═══ Data excerpts ═══

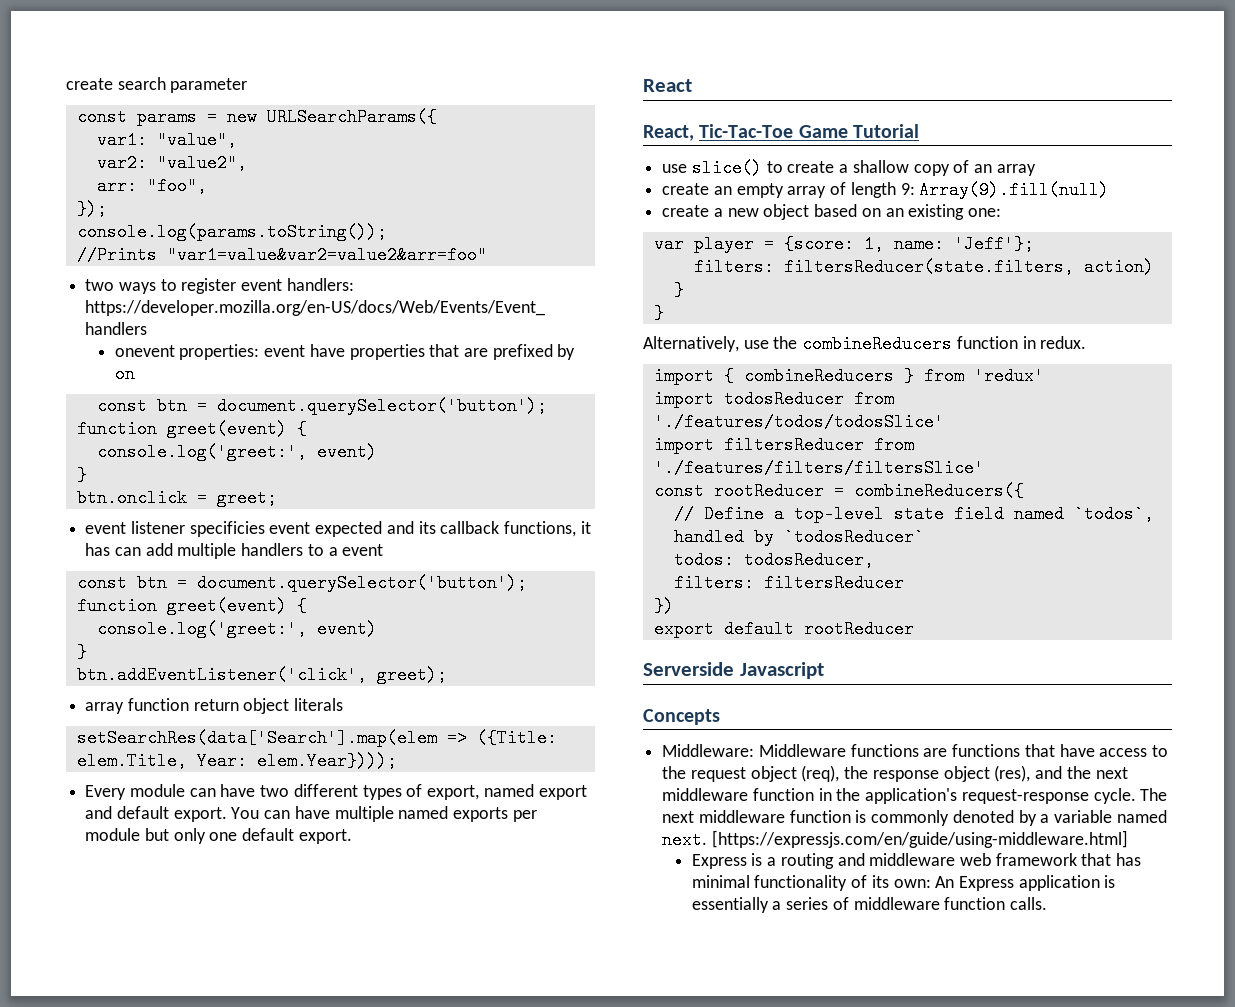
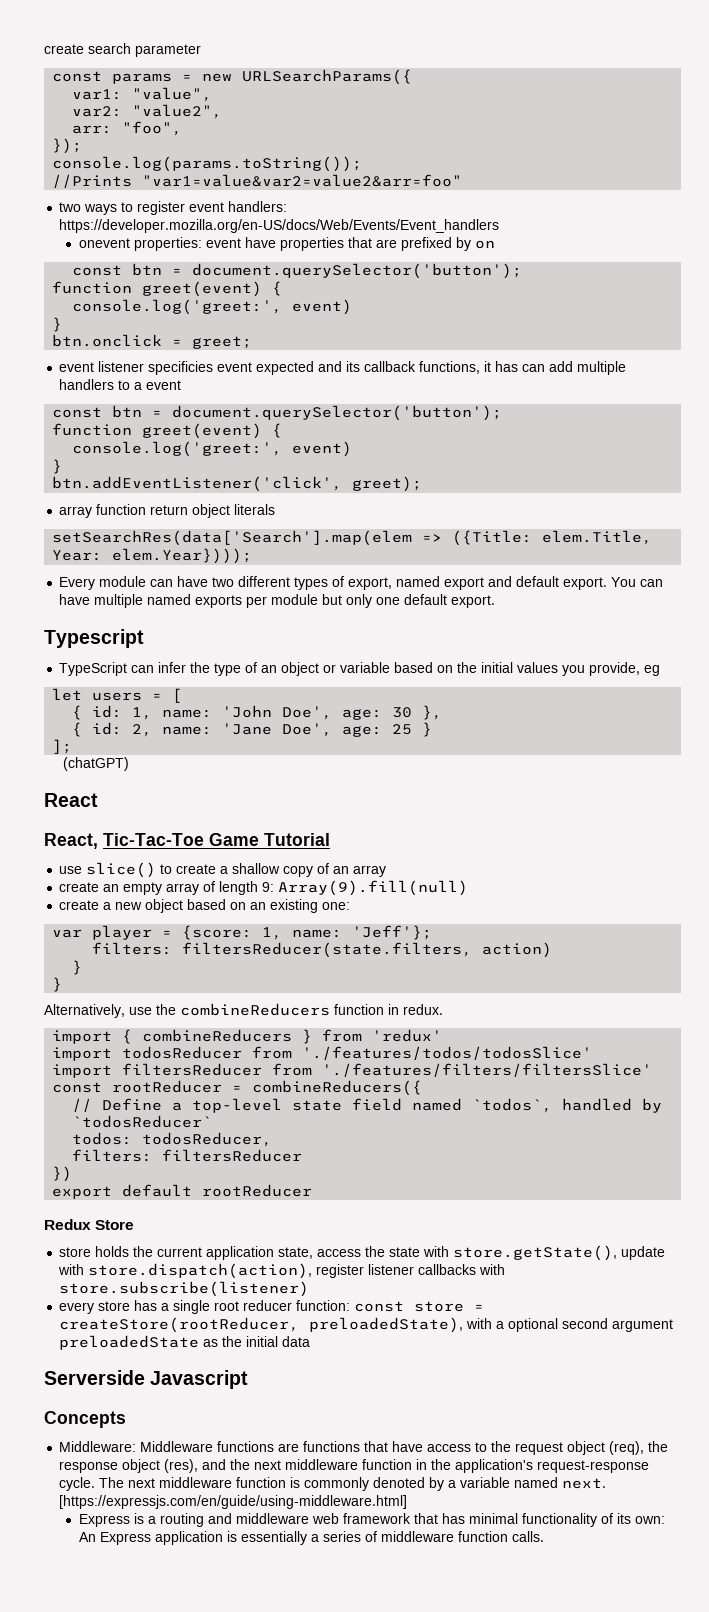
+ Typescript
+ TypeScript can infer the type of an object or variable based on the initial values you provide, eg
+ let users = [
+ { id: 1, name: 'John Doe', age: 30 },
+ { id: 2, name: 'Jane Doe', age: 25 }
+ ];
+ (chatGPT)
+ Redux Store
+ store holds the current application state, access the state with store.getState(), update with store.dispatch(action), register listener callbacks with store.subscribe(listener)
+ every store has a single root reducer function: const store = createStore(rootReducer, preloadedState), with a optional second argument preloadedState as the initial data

═══

Leave the pictures out and output all of the data verbatim.

+ Typescript
+ TypeScript can infer the type of an object or variable based on the initial values you provide, eg
+ let users = [
+ { id: 1, name: 'John Doe', age: 30 },
+ { id: 2, name: 'Jane Doe', age: 25 }
+ ];
+ (chatGPT)
+ Redux Store
+ store holds the current application state, access the state with store.getState(), update with store.dispatch(action), register listener callbacks with store.subscribe(listener)
+ every store has a single root reducer function: const store = createStore(rootReducer, preloadedState), with a optional second argument preloadedState as the initial data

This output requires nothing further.